Undefeated at home and abroad during that time, the youngster followed up her recent Flanders Cup success in Belgium by winning the Pre-Cadet event at the British Championships earlier this month — the same feat Commonwealth Games champion Oates achieved in 1996.
It was the manner of the victory that left her coach, Oates senior, particularly excited for the future, with the 2024 Olympics in Paris and the Games four years later in Los Angeles now the target.
“I have no hesitation in saying she is better than Colin was at the same age,” said Oates.
“Colin has seen clips of her and he has said exactly the same thing.
“She won the British Champs at a canter without ever really needing to get out of second gear.

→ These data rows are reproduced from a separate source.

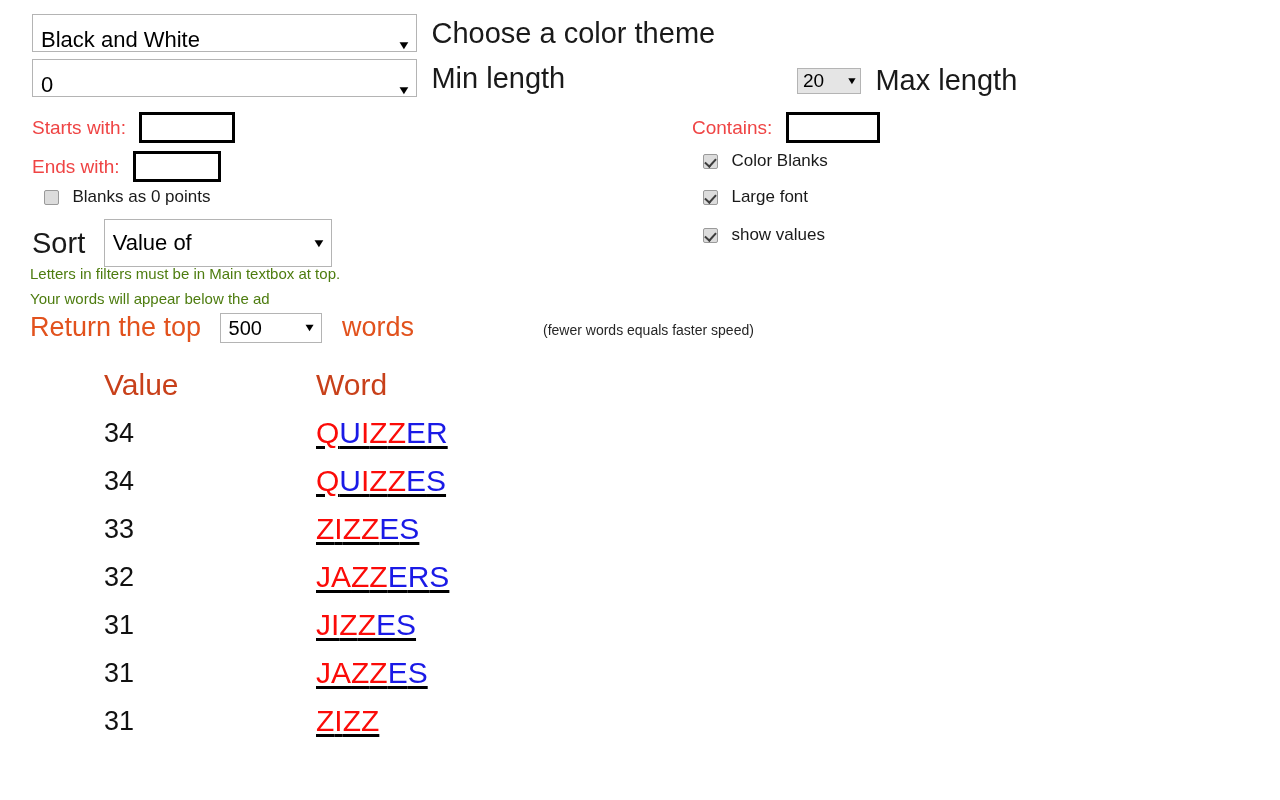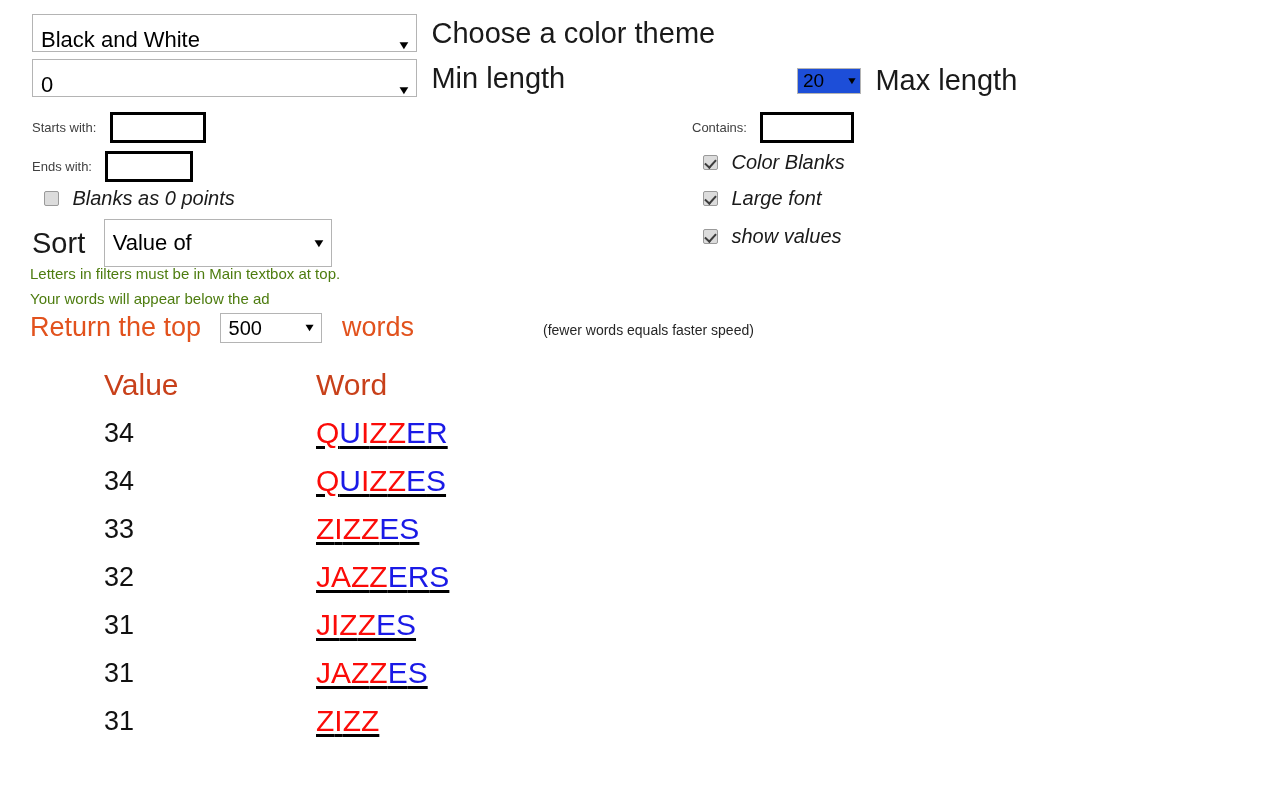"20" .sel-small { background: #1d4ed8 -> #e5e5e5 }
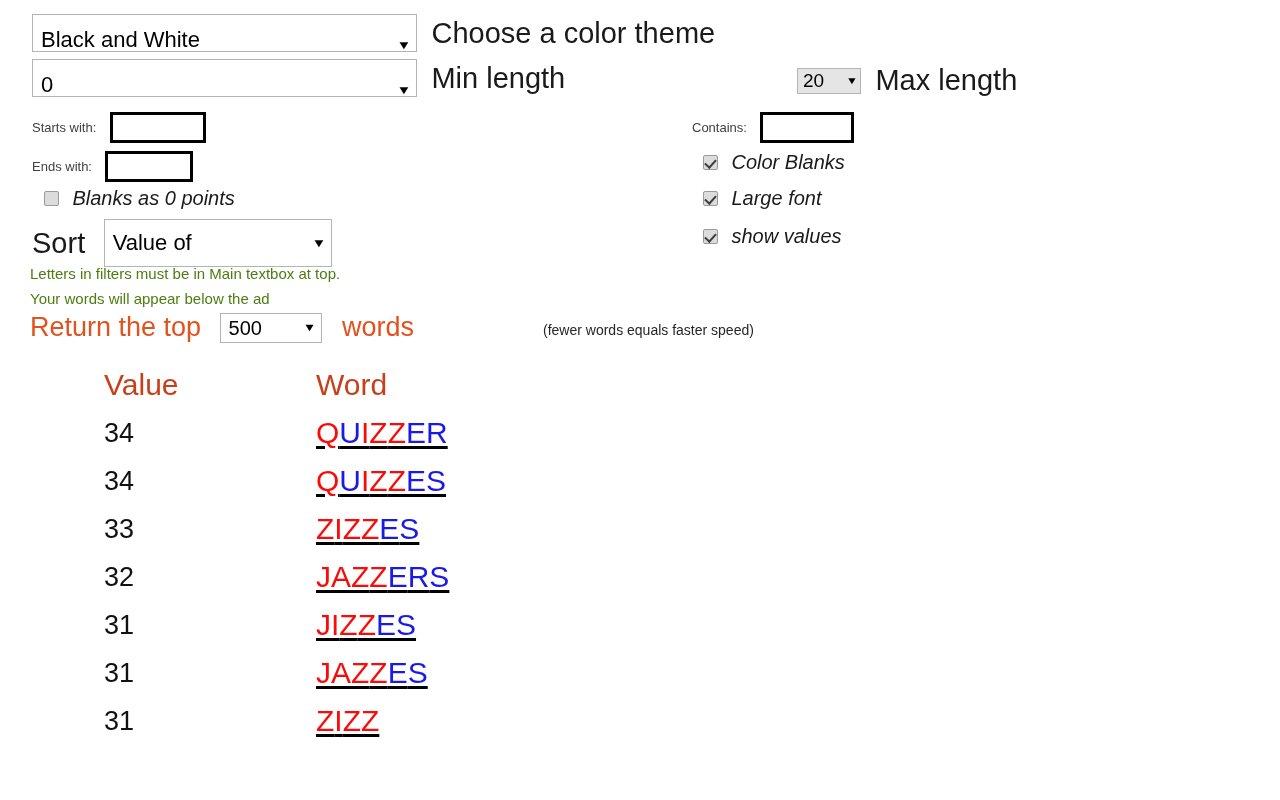"Starts with:" .lbl-orange { color: #404040 -> #ef4444; font-size: 13px -> 19px }
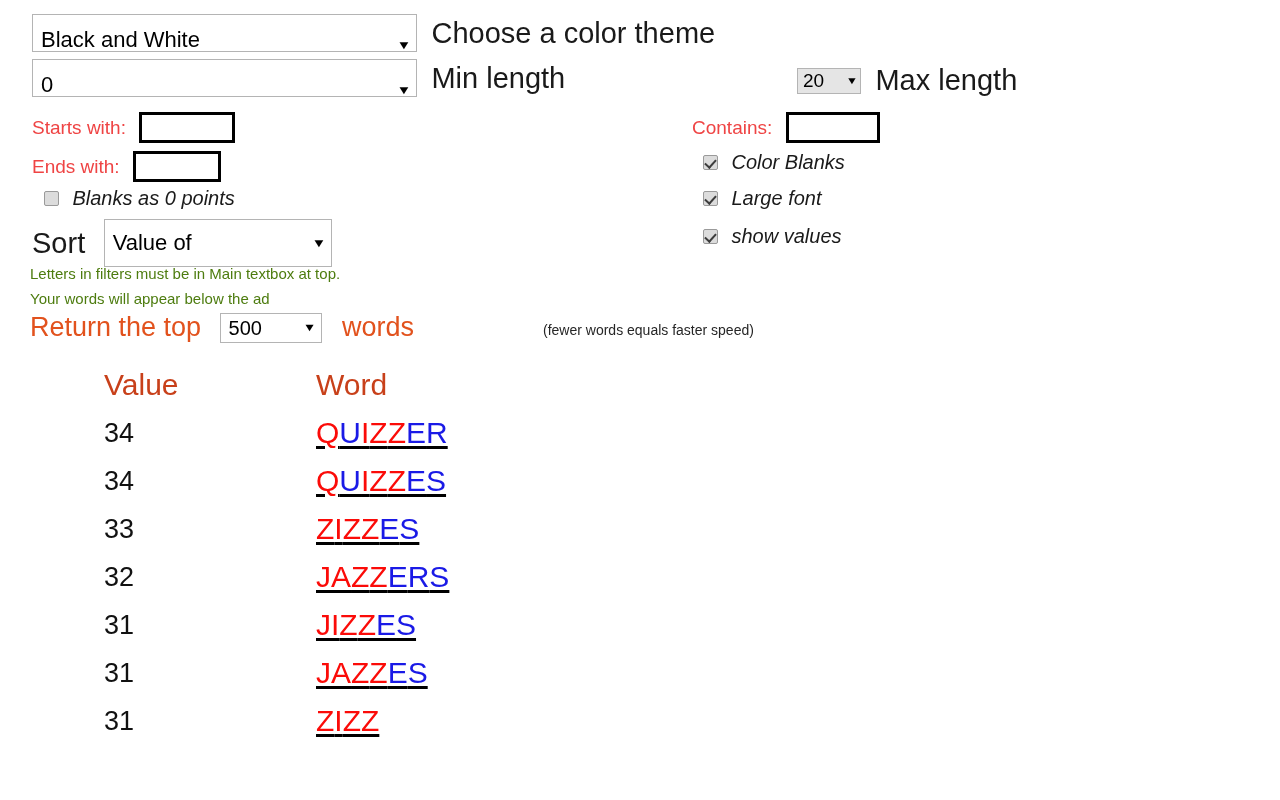"Color Blanks" .lbl-cb { font-size: 20px -> 17px; font-style: italic -> none }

“Colin was obviously very good at the same age, but there was always a little bit of nerves about whether he would win or not. He always had to work very hard.
“But there is never any danger with Niamh — she never seems threatened.
“It is difficult to predict what is going to happen with a 13-year-old girl. Sometimes they find other interests and other sports.
“But Niamh has a great family behind her and I think she will stick with it.
“If she does, we have to be looking at the Olympics. Paris would be a possibility but might be too soon. Come Los Angeles, though, she should be at her peak.”
And Southgate — one of 10 siblings, five of whom compete for the Kumo Judo Club — is determined to prove her coach right.
The teenager said: “I am not over confident when I compete, but I have no doubts.
“There is nothing else I want to do other than judo.
“I want to go to World Championships and Olympics and hopefully win gold medals.”
Right behind their daughter are Southgate’s parents, who travel to every competition with their children.
A judoka with Southgate’s potential could quite easily become complacent, but her father, Lloyd, believes the family dynamic helps to keep the youngster’s feet firmly on the floor.
“What she has achieved so far is exceptional and it is exciting when you think about what she might go on to achieve,” he said.
“She has to stay grounded and she does. Being one of 10 children helps with that, but she is naturally that way as well.
“You see it when she is up on the podium getting a medal — she always looks composed.
“She works very hard and trains at least three or four times a week.
“We, as parents, are very proud of what she has achieved, as we are of all our children when they are competing.”